EXERCISE DATA section start
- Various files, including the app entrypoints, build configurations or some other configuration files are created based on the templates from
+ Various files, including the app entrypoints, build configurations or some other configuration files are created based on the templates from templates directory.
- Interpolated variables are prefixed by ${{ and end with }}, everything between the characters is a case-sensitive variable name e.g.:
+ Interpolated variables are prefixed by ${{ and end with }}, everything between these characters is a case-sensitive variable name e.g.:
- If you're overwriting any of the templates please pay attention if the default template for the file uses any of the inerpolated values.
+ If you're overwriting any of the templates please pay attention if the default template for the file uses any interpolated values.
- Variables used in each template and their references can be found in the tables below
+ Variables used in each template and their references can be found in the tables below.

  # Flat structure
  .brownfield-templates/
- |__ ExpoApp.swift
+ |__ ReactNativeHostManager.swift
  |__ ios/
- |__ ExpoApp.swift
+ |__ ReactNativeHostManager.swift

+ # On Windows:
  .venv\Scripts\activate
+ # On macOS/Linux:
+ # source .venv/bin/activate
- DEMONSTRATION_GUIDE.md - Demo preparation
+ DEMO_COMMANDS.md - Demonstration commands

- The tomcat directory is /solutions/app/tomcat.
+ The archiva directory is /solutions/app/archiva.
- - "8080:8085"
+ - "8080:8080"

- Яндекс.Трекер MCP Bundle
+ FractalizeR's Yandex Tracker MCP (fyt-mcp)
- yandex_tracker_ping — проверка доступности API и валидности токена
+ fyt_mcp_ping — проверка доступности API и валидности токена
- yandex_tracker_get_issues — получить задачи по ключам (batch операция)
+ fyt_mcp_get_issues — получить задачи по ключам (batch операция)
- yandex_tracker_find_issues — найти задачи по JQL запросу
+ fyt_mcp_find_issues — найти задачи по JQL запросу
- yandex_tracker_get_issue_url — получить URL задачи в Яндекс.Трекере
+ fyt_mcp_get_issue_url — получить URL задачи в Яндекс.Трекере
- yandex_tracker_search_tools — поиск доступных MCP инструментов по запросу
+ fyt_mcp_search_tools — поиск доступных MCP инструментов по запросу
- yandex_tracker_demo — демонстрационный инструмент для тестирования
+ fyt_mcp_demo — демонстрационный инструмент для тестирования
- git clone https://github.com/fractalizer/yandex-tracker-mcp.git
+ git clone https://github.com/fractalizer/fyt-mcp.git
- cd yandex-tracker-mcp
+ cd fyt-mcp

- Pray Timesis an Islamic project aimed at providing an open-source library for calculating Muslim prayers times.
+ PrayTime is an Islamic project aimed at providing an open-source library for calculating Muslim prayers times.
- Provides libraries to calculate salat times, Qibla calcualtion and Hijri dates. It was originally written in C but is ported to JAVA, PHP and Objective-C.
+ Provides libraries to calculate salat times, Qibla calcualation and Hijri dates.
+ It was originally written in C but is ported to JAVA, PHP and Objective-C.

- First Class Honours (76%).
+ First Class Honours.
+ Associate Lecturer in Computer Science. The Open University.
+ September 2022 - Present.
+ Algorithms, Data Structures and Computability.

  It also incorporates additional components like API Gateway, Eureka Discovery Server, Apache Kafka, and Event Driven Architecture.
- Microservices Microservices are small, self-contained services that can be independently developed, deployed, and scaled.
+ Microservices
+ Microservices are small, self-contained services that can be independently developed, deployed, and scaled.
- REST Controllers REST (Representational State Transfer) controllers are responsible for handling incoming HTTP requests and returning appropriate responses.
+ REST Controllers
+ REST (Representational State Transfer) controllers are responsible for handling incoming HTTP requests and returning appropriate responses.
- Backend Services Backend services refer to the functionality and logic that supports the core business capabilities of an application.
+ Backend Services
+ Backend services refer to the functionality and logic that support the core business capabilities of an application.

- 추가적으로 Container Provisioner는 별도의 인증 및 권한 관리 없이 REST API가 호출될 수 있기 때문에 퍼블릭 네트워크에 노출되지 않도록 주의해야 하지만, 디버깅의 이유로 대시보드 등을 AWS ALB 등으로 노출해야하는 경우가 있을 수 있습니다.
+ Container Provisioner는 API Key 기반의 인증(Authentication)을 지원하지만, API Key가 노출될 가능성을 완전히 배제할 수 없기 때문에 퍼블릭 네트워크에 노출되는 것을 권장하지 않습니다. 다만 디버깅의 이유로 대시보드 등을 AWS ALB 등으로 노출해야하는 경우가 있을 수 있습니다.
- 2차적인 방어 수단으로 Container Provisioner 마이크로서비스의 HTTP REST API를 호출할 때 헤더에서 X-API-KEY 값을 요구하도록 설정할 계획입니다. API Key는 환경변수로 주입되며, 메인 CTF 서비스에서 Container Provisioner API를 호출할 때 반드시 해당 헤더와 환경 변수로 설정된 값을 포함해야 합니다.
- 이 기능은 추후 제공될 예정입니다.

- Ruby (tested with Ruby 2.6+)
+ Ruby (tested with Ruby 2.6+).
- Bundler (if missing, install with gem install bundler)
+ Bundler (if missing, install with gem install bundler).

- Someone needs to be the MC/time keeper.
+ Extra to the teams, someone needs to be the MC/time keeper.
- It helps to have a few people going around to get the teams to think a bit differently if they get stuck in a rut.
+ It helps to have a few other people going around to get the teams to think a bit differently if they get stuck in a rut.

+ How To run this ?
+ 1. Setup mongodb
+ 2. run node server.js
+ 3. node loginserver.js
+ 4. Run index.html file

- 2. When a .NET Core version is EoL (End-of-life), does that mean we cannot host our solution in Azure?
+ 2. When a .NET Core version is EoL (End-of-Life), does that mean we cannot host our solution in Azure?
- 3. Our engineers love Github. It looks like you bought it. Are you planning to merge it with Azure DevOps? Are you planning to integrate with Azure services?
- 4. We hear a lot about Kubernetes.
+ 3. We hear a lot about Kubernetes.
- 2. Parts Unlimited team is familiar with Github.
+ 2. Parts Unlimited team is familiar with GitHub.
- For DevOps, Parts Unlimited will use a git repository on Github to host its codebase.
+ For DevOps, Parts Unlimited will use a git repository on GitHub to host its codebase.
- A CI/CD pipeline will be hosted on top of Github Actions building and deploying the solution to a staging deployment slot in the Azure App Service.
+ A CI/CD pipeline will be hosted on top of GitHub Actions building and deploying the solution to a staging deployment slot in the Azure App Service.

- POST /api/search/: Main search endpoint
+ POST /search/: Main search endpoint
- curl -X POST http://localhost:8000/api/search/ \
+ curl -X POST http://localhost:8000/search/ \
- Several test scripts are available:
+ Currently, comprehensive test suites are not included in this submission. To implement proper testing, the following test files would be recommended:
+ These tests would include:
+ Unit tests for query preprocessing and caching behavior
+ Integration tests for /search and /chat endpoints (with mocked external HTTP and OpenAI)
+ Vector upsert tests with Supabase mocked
EXERCISE DATA section end
:: TASK TO CARRY OUT ::
Your task is to retype the whole listing, keeping every word exactly as it is.

:: ANSWER FOR THIS EXERCISE ::
- Various files, including the app entrypoints, build configurations or some other configuration files are created based on the templates from
+ Various files, including the app entrypoints, build configurations or some other configuration files are created based on the templates from templates directory.
- Interpolated variables are prefixed by ${{ and end with }}, everything between the characters is a case-sensitive variable name e.g.:
+ Interpolated variables are prefixed by ${{ and end with }}, everything between these characters is a case-sensitive variable name e.g.:
- If you're overwriting any of the templates please pay attention if the default template for the file uses any of the inerpolated values.
+ If you're overwriting any of the templates please pay attention if the default template for the file uses any interpolated values.
- Variables used in each template and their references can be found in the tables below
+ Variables used in each template and their references can be found in the tables below.

  # Flat structure
  .brownfield-templates/
- |__ ExpoApp.swift
+ |__ ReactNativeHostManager.swift
  |__ ios/
- |__ ExpoApp.swift
+ |__ ReactNativeHostManager.swift

+ # On Windows:
  .venv\Scripts\activate
+ # On macOS/Linux:
+ # source .venv/bin/activate
- DEMONSTRATION_GUIDE.md - Demo preparation
+ DEMO_COMMANDS.md - Demonstration commands

- The tomcat directory is /solutions/app/tomcat.
+ The archiva directory is /solutions/app/archiva.
- - "8080:8085"
+ - "8080:8080"

- Яндекс.Трекер MCP Bundle
+ FractalizeR's Yandex Tracker MCP (fyt-mcp)
- yandex_tracker_ping — проверка доступности API и валидности токена
+ fyt_mcp_ping — проверка доступности API и валидности токена
- yandex_tracker_get_issues — получить задачи по ключам (batch операция)
+ fyt_mcp_get_issues — получить задачи по ключам (batch операция)
- yandex_tracker_find_issues — найти задачи по JQL запросу
+ fyt_mcp_find_issues — найти задачи по JQL запросу
- yandex_tracker_get_issue_url — получить URL задачи в Яндекс.Трекере
+ fyt_mcp_get_issue_url — получить URL задачи в Яндекс.Трекере
- yandex_tracker_search_tools — поиск доступных MCP инструментов по запросу
+ fyt_mcp_search_tools — поиск доступных MCP инструментов по запросу
- yandex_tracker_demo — демонстрационный инструмент для тестирования
+ fyt_mcp_demo — демонстрационный инструмент для тестирования
- git clone https://github.com/fractalizer/yandex-tracker-mcp.git
+ git clone https://github.com/fractalizer/fyt-mcp.git
- cd yandex-tracker-mcp
+ cd fyt-mcp

- Pray Timesis an Islamic project aimed at providing an open-source library for calculating Muslim prayers times.
+ PrayTime is an Islamic project aimed at providing an open-source library for calculating Muslim prayers times.
- Provides libraries to calculate salat times, Qibla calcualtion and Hijri dates. It was originally written in C but is ported to JAVA, PHP and Objective-C.
+ Provides libraries to calculate salat times, Qibla calcualation and Hijri dates.
+ It was originally written in C but is ported to JAVA, PHP and Objective-C.

- First Class Honours (76%).
+ First Class Honours.
+ Associate Lecturer in Computer Science. The Open University.
+ September 2022 - Present.
+ Algorithms, Data Structures and Computability.

  It also incorporates additional components like API Gateway, Eureka Discovery Server, Apache Kafka, and Event Driven Architecture.
- Microservices Microservices are small, self-contained services that can be independently developed, deployed, and scaled.
+ Microservices
+ Microservices are small, self-contained services that can be independently developed, deployed, and scaled.
- REST Controllers REST (Representational State Transfer) controllers are responsible for handling incoming HTTP requests and returning appropriate responses.
+ REST Controllers
+ REST (Representational State Transfer) controllers are responsible for handling incoming HTTP requests and returning appropriate responses.
- Backend Services Backend services refer to the functionality and logic that supports the core business capabilities of an application.
+ Backend Services
+ Backend services refer to the functionality and logic that support the core business capabilities of an application.

- 추가적으로 Container Provisioner는 별도의 인증 및 권한 관리 없이 REST API가 호출될 수 있기 때문에 퍼블릭 네트워크에 노출되지 않도록 주의해야 하지만, 디버깅의 이유로 대시보드 등을 AWS ALB 등으로 노출해야하는 경우가 있을 수 있습니다.
+ Container Provisioner는 API Key 기반의 인증(Authentication)을 지원하지만, API Key가 노출될 가능성을 완전히 배제할 수 없기 때문에 퍼블릭 네트워크에 노출되는 것을 권장하지 않습니다. 다만 디버깅의 이유로 대시보드 등을 AWS ALB 등으로 노출해야하는 경우가 있을 수 있습니다.
- 2차적인 방어 수단으로 Container Provisioner 마이크로서비스의 HTTP REST API를 호출할 때 헤더에서 X-API-KEY 값을 요구하도록 설정할 계획입니다. API Key는 환경변수로 주입되며, 메인 CTF 서비스에서 Container Provisioner API를 호출할 때 반드시 해당 헤더와 환경 변수로 설정된 값을 포함해야 합니다.
- 이 기능은 추후 제공될 예정입니다.

- Ruby (tested with Ruby 2.6+)
+ Ruby (tested with Ruby 2.6+).
- Bundler (if missing, install with gem install bundler)
+ Bundler (if missing, install with gem install bundler).

- Someone needs to be the MC/time keeper.
+ Extra to the teams, someone needs to be the MC/time keeper.
- It helps to have a few people going around to get the teams to think a bit differently if they get stuck in a rut.
+ It helps to have a few other people going around to get the teams to think a bit differently if they get stuck in a rut.

+ How To run this ?
+ 1. Setup mongodb
+ 2. run node server.js
+ 3. node loginserver.js
+ 4. Run index.html file

- 2. When a .NET Core version is EoL (End-of-life), does that mean we cannot host our solution in Azure?
+ 2. When a .NET Core version is EoL (End-of-Life), does that mean we cannot host our solution in Azure?
- 3. Our engineers love Github. It looks like you bought it. Are you planning to merge it with Azure DevOps? Are you planning to integrate with Azure services?
- 4. We hear a lot about Kubernetes.
+ 3. We hear a lot about Kubernetes.
- 2. Parts Unlimited team is familiar with Github.
+ 2. Parts Unlimited team is familiar with GitHub.
- For DevOps, Parts Unlimited will use a git repository on Github to host its codebase.
+ For DevOps, Parts Unlimited will use a git repository on GitHub to host its codebase.
- A CI/CD pipeline will be hosted on top of Github Actions building and deploying the solution to a staging deployment slot in the Azure App Service.
+ A CI/CD pipeline will be hosted on top of GitHub Actions building and deploying the solution to a staging deployment slot in the Azure App Service.

- POST /api/search/: Main search endpoint
+ POST /search/: Main search endpoint
- curl -X POST http://localhost:8000/api/search/ \
+ curl -X POST http://localhost:8000/search/ \
- Several test scripts are available:
+ Currently, comprehensive test suites are not included in this submission. To implement proper testing, the following test files would be recommended:
+ These tests would include:
+ Unit tests for query preprocessing and caching behavior
+ Integration tests for /search and /chat endpoints (with mocked external HTTP and OpenAI)
+ Vector upsert tests with Supabase mocked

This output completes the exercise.